Quanto al preteso vizio consistito nell’asseritamente illegittimo superamento della questione relativa al riparto di giurisdizione (pur a seguito dell’accertamento della pendenza del medesimo procedimento dinanzi al giudice amministrativo), è appena il caso di rilevare come la corte territoriale abbia correttamente sottolineato l’avvenuto superamento della questione relativa alla giurisdizione a seguito della decisione del regolamento preventivo di giurisdizione proposto dalla L., con la quale le Sezioni Unite di questa Corte (con ordinanza n. 8978/2012) hanno dichiarato la giurisdizione del giudice ordinario, essendosi il Comune di Grottaminarda limitato a richiedere il rilascio del bene per esaurimento del rapporto originato dall’aggiudicazione, con la conseguente irrilevanza di ogni questione attinente il rapporto concessorio, costituente un mero antecedente di fatto ormai esaurito.

5. Le argomentazioni che precedono, nel confermare l’insussistenza dei vizi denunciati dalla ricorrente a carico della sentenza impugnata, impongono la pronuncia del rigetto del ricorso e la conseguente condanna della ricorrente al rimborso delle spese del giudizio di legittimità il favore del comune controricorrente, nella misura di cui al dispositivo.

P.Q.M.

Rigetta il ricorso e condanna la ricorrente al rimborso delle spese del giudizio di legittimità in favore del controricorrente, liquidate in Euro 1.650,00, di cui Euro 200,00 per spese, oltre alle spese generali e agli accessori come per legge.
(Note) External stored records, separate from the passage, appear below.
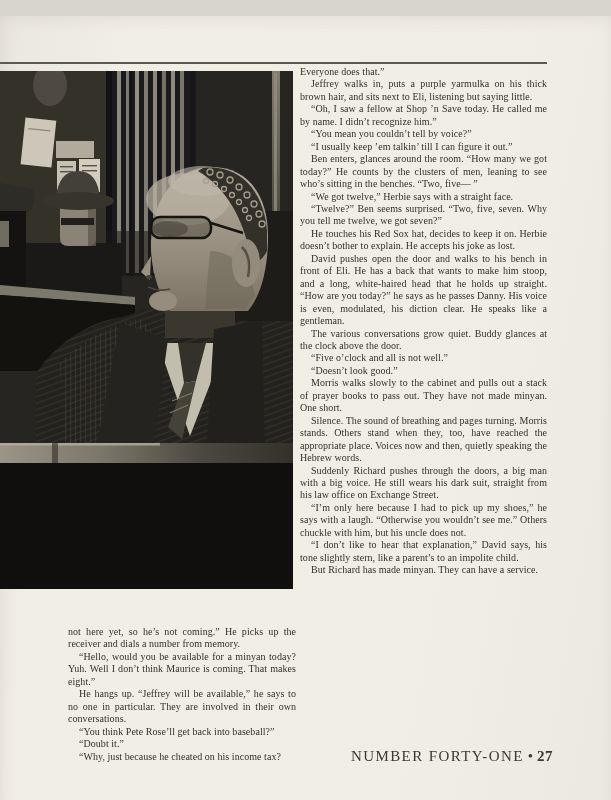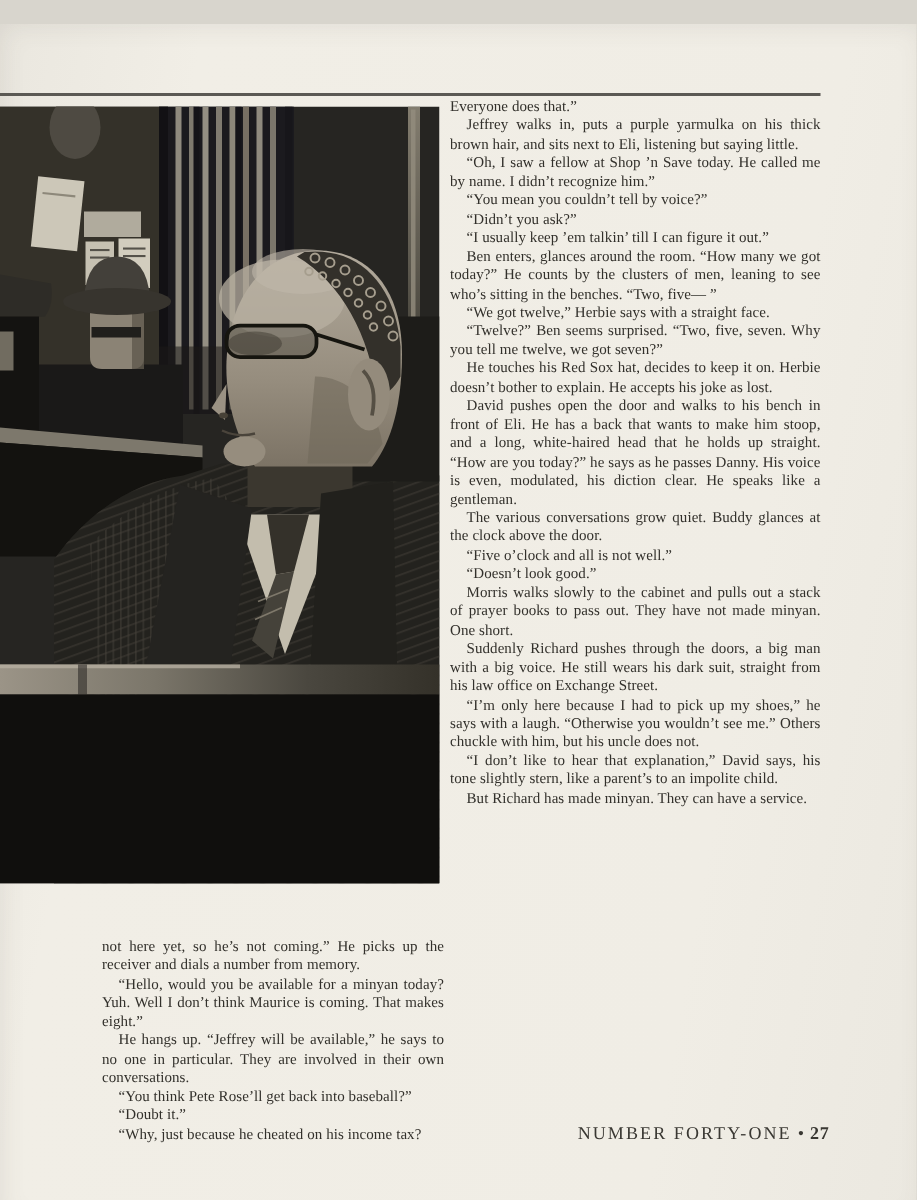"“Didn’t you ask?”" p.para { html: <p>“Didn’t you ask?”</p> -> none }
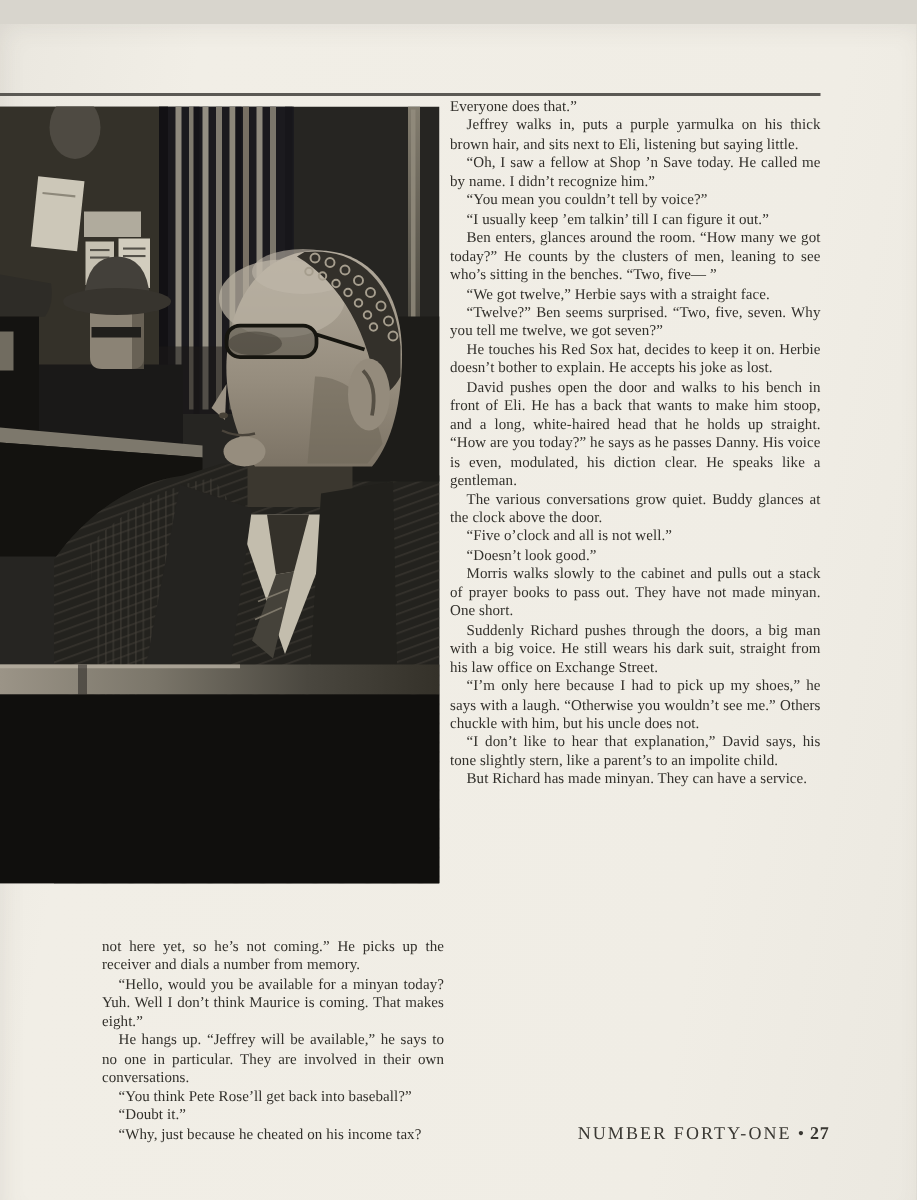"Silence. The sound of breathing" p.para { html: none -> <p>Silence. The sound of breathing and pages turning. Morris stands. Others stand when they, too, have reached the appropriate place. Voices now and then, quietly speaking the Hebrew words.</p> }
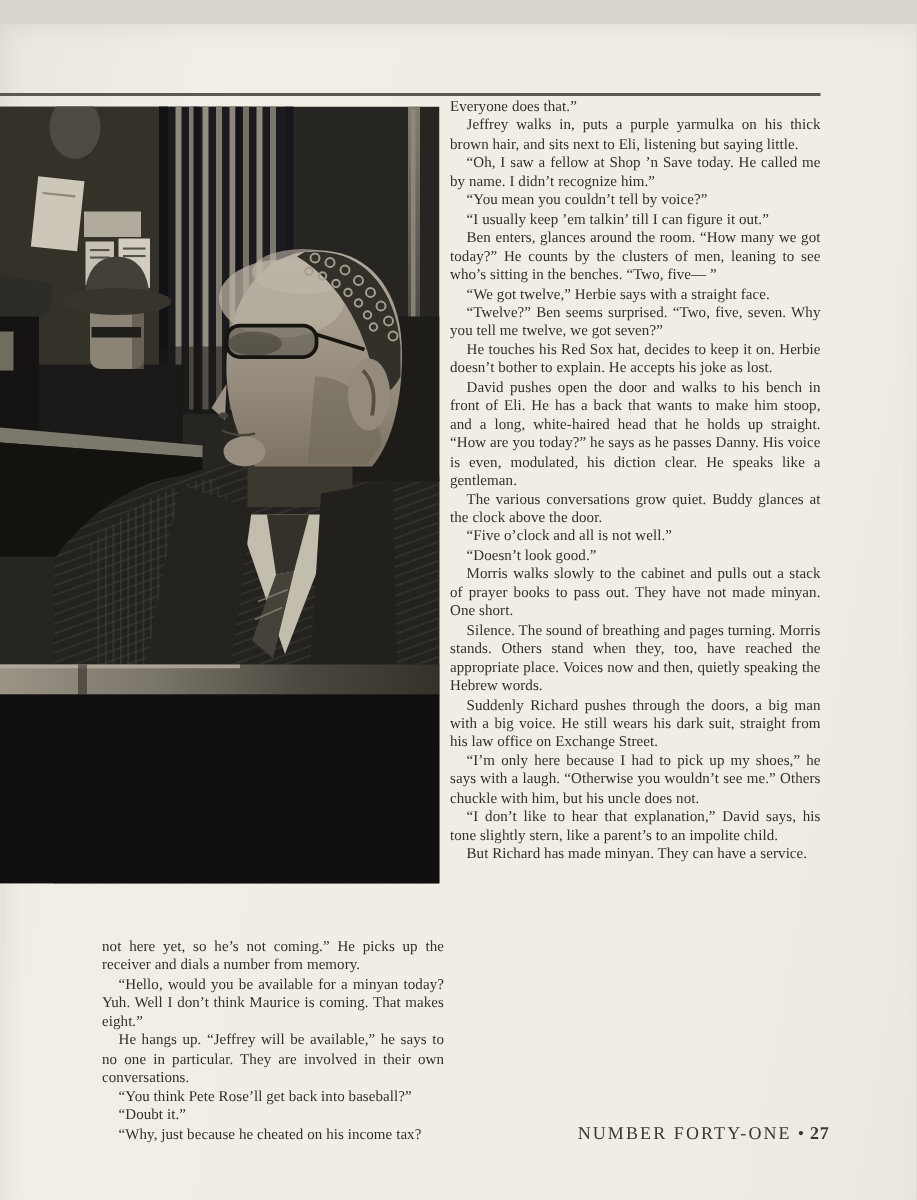"NUMBER FORTY-ONE • 27" .footer { font-size: 12px -> 15px }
Ai sensi del D.P.R. n. 115 del 2002, art. 13 comma 1-quater, dà atto della sussistenza dei presupposti per il versamento, da parte della ricorrente, dell’ulteriore importo a titolo di contributo unificato pari a quello dovuto per il ricorso, a norma dello stesso art. 13, art. 1-bis.

Così deciso in Roma, nella camera di consiglio della Terza Sezione Civile della Corte Suprema di Cassazione, il 29 settembre 2016.